Daniel Wacht, 31, has pleaded not guilty to murder in the death of Kurt Johnson, who was last seen alive on New Year's Eve of 2010. Johnson's severed head was found in Wacht's basement in Cooperstown. The victim's body has not been recovered.
Griggs County prosecutor Marina Spahr said in her opening statement that the 54-year-old Johnson was celebrating the new year at a Cooperstown bar when he met a "person who was known as Machine Gun Head," for a tattoo above his right ear. Spahr said the tattooed man was Wacht and that he snuffed out Johnson's life "as suddenly and quickly as the cork popping off a champagne bottle."
Defense attorney Steven Mottinger said Spahr gave an "excellent presentation" but cannot prove her case. Mottinger told jurors they are not the conscience of the community and it's not their jobs to provide closure for residents or Johnson's family.
"You're not here to send a message," Mottinger said during his opening statement.
Spahr told jurors that Wacht wanted to send a message he was serious about starting a racist gang. She said Wacht had earlier tried to recruit somebody he met at a party to take an Aryan Nation pledge, but the man declined.
Wacht also signed up for a phone in the name of Rudolf Hess, who was Adolph Hitler's deputy, Spahr said.
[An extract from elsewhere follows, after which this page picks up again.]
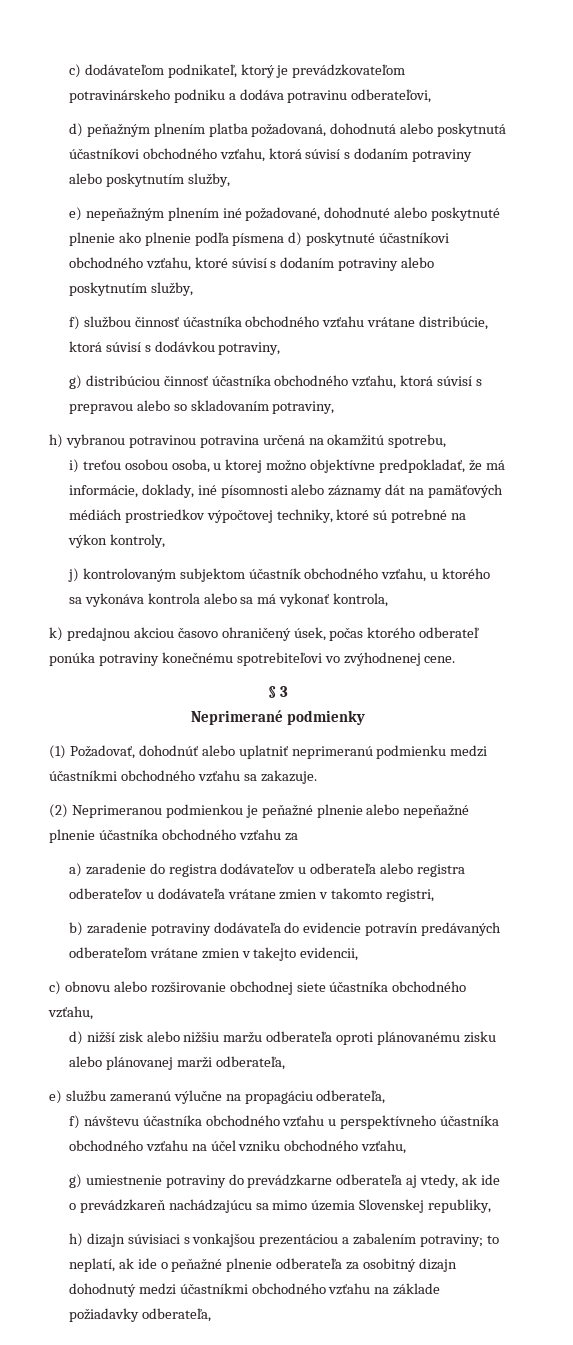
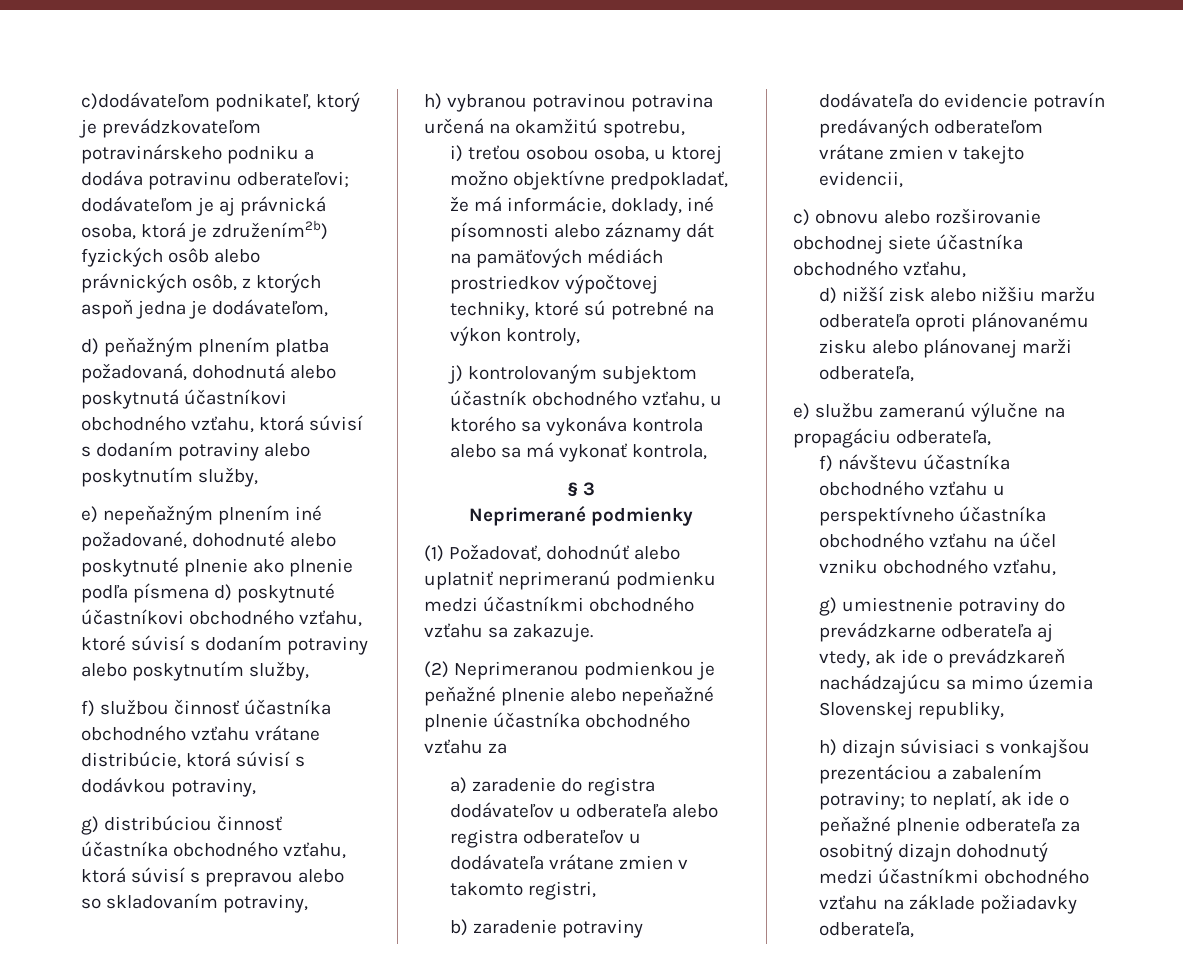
- c) dodávateľom podnikateľ, ktorý je prevádzkovateľom potravinárskeho podniku a dodáva potravinu odberateľovi,
+ c)dodávateľom podnikateľ, ktorý je prevádzkovateľom potravinárskeho podniku a dodáva potravinu odberateľovi; dodávateľom je aj právnická osoba, ktorá je združením2b) fyzických osôb alebo právnických osôb, z ktorých aspoň jedna je dodávateľom,
- k) predajnou akciou časovo ohraničený úsek, počas ktorého odberateľ ponúka potraviny konečnému spotrebiteľovi vo zvýhodnenej cene.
Wacht is white, and so was Johnson.
Spahr said evidence to be introduced at trial includes a love seat cushion found in Wacht's garbage that was soaked with Johnson's blood; a belt with Johnson's blood on it; boots and gloves with Johnson's blood on the outside and Wacht's DNA inside; a cleaning sponge with Johnson's blood; and a 9 mm shell casing found in Wacht's bedroom with blood that could only belong to Johnson, his father, or Johnson's grandfather.
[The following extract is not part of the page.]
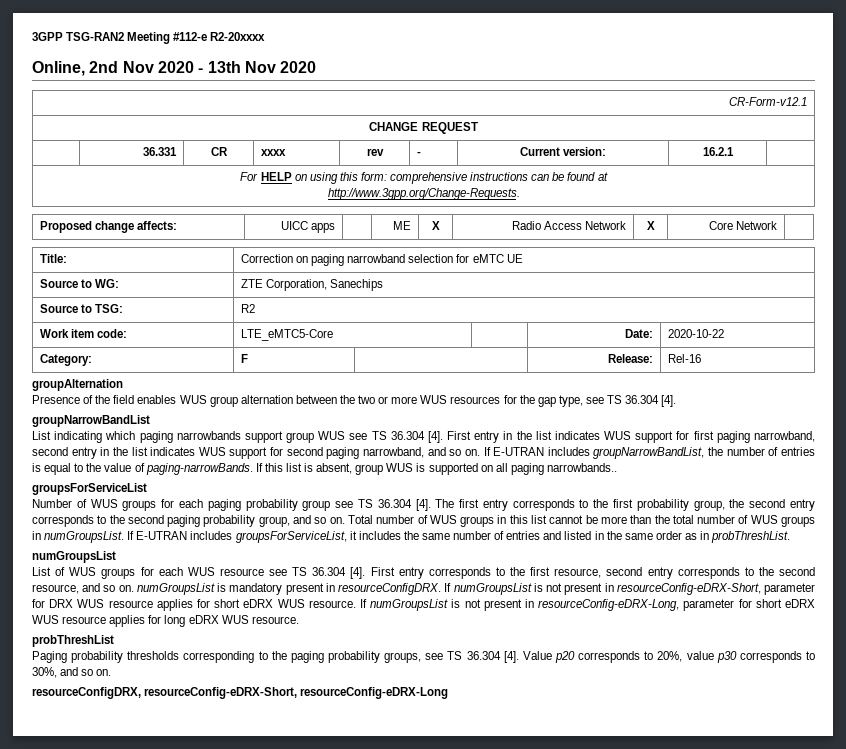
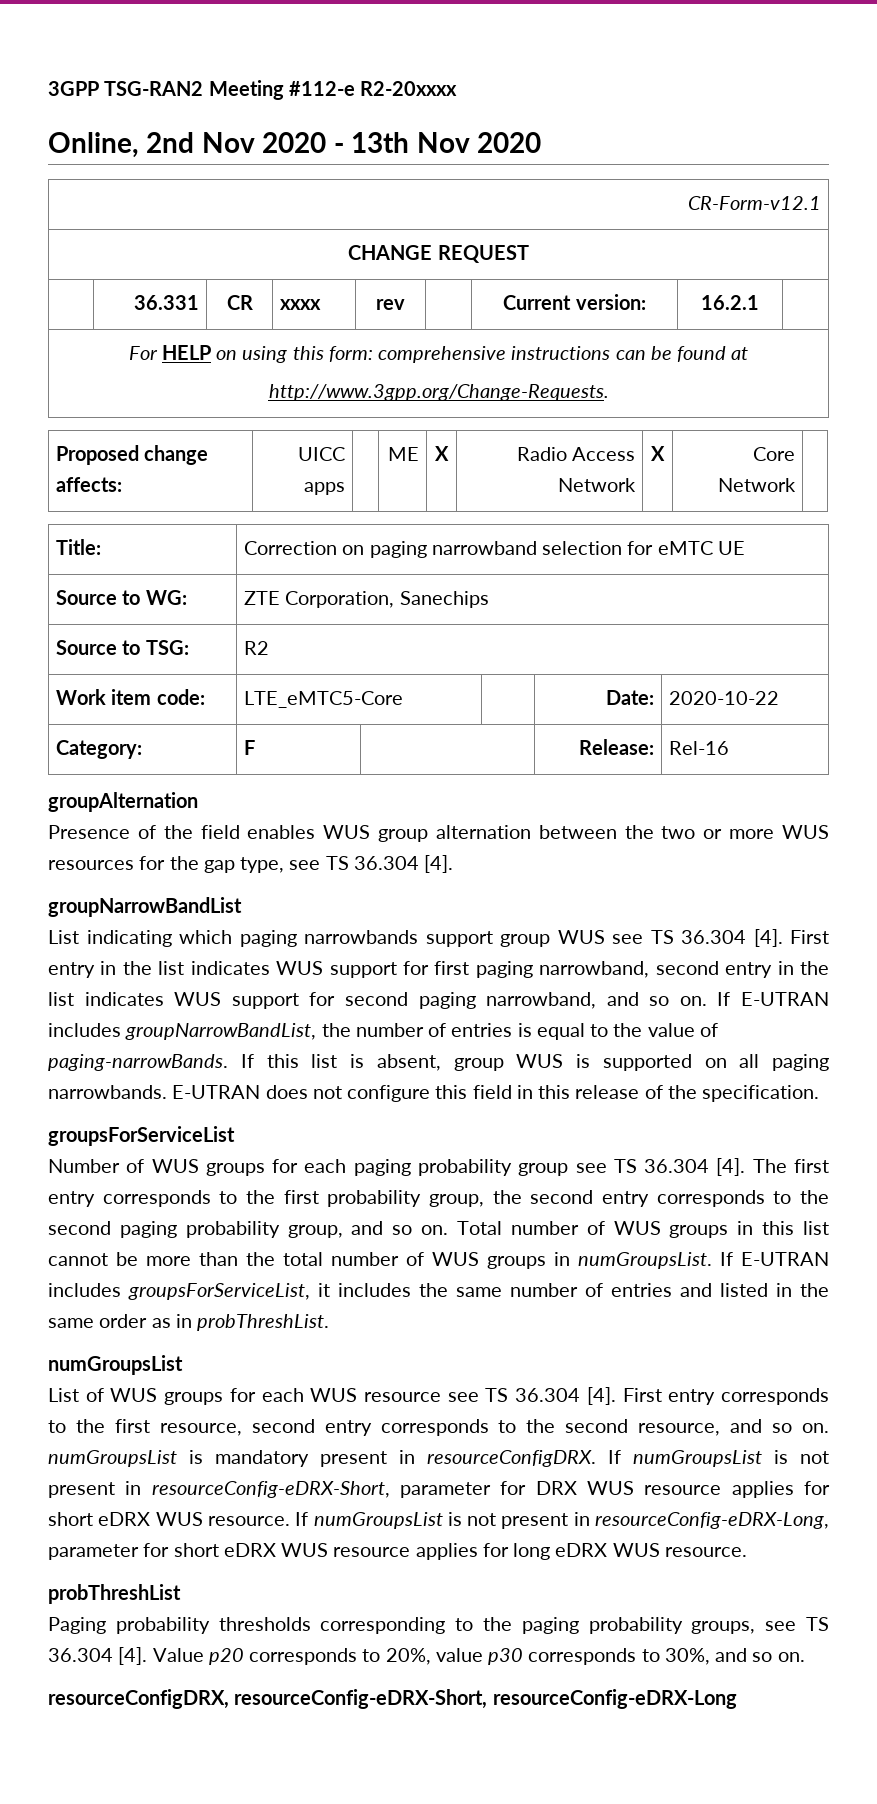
- | 36.331 | CR | xxxx | rev | - | Current version: | 16.2.1 |
+ | 36.331 | CR | xxxx | rev | | Current version: | 16.2.1 |
- If this list is absent, group WUS is supported on all paging narrowbands..
+ If this list is absent, group WUS is supported on all paging narrowbands. E-UTRAN does not configure this field in this release of the specification.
Mottinger said there's no evidence to show Wacht pulled the trigger.
"Their own evidence will show other possibilities," he said, including that someone else might have been involved in Wacht's death. He was not specific.
Spahr said Johnson was "fall-down drunk" and couldn't stay on his bar stool when a bartender suggested calling police. Prosecution evidence shows that Johnson's blood-alcohol content was .54, or six times the legal limit for driving in North Dakota.
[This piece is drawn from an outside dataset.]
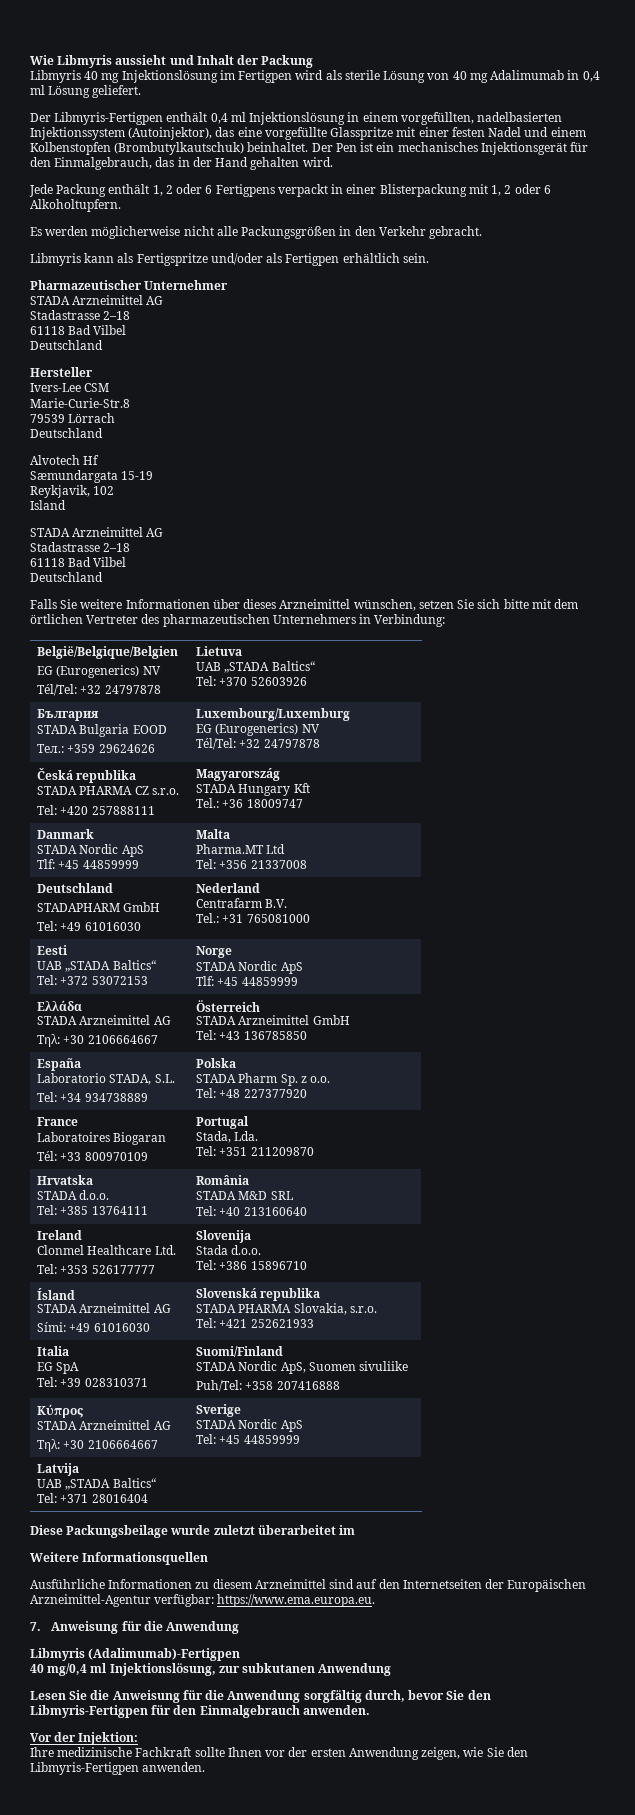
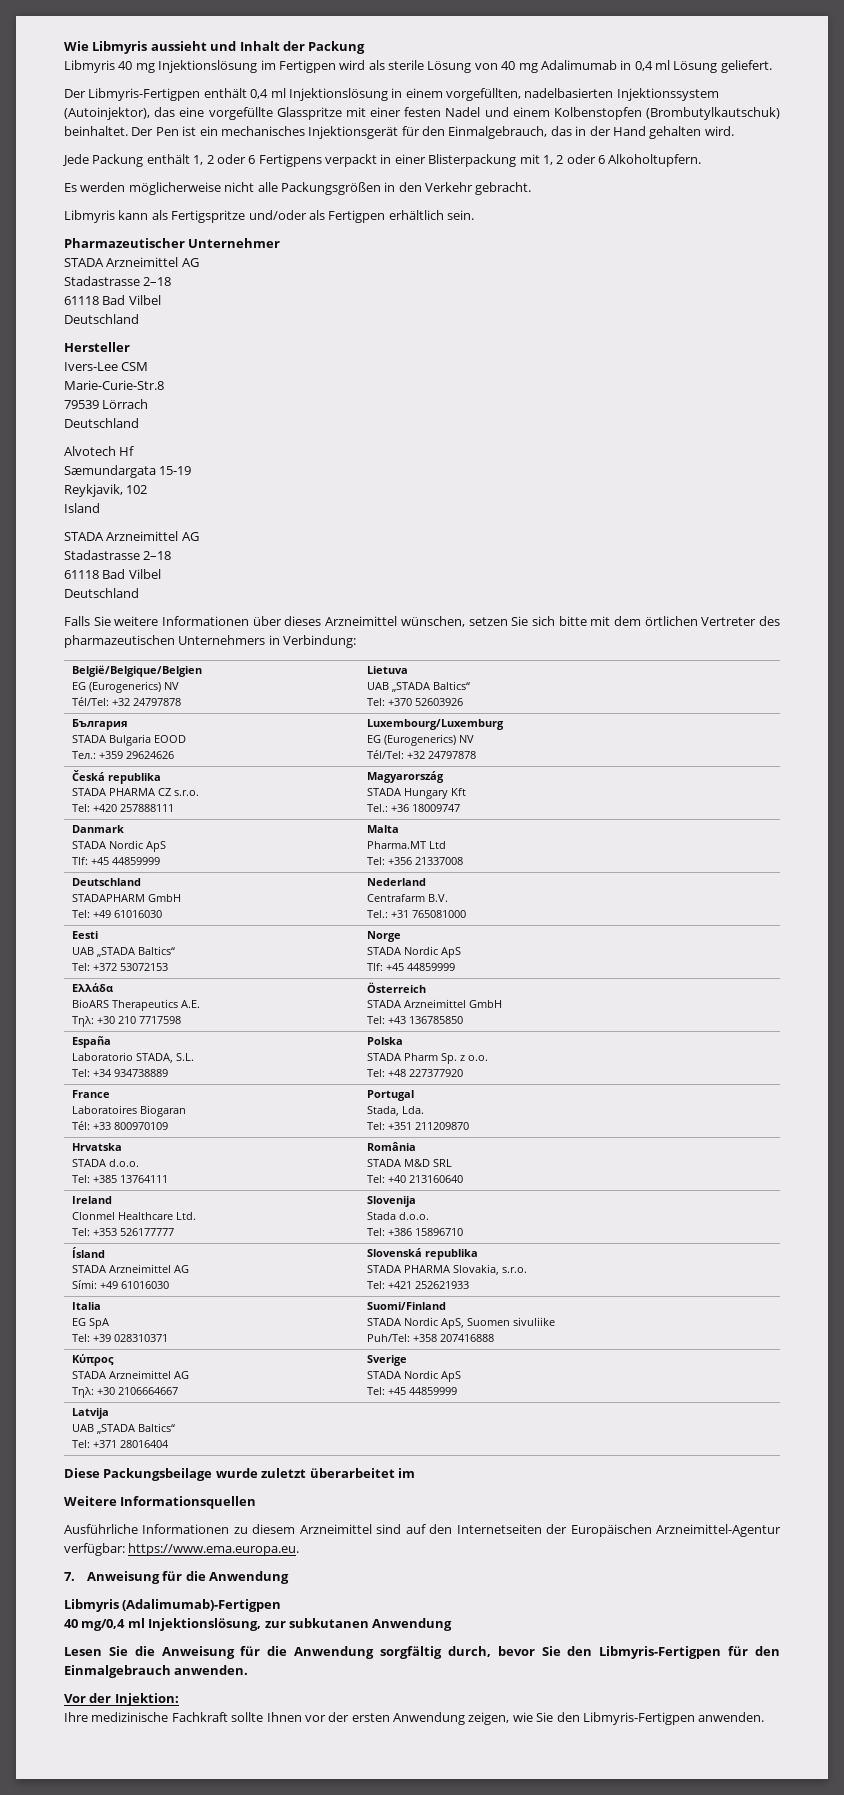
  Ελλάδα
- STADA Arzneimittel AG
- Τηλ: +30 2106664667 | Österreich
+ BioARS Therapeutics A.E.
+ Τηλ: +30 210 7717598 | Österreich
Spahr said Wacht responded by saying, "We don't need any (expletive) cops. We'll take care of this."
The prosecutor said another man helped Johnson out of the bar, where Wacht's burgundy van was parked outside. Wacht eventually grabbed Johnson by the collar and waist and placed him into the van, she said.
"And that's where the party ended," Spahr said. "Kurt Johnson was never seen again."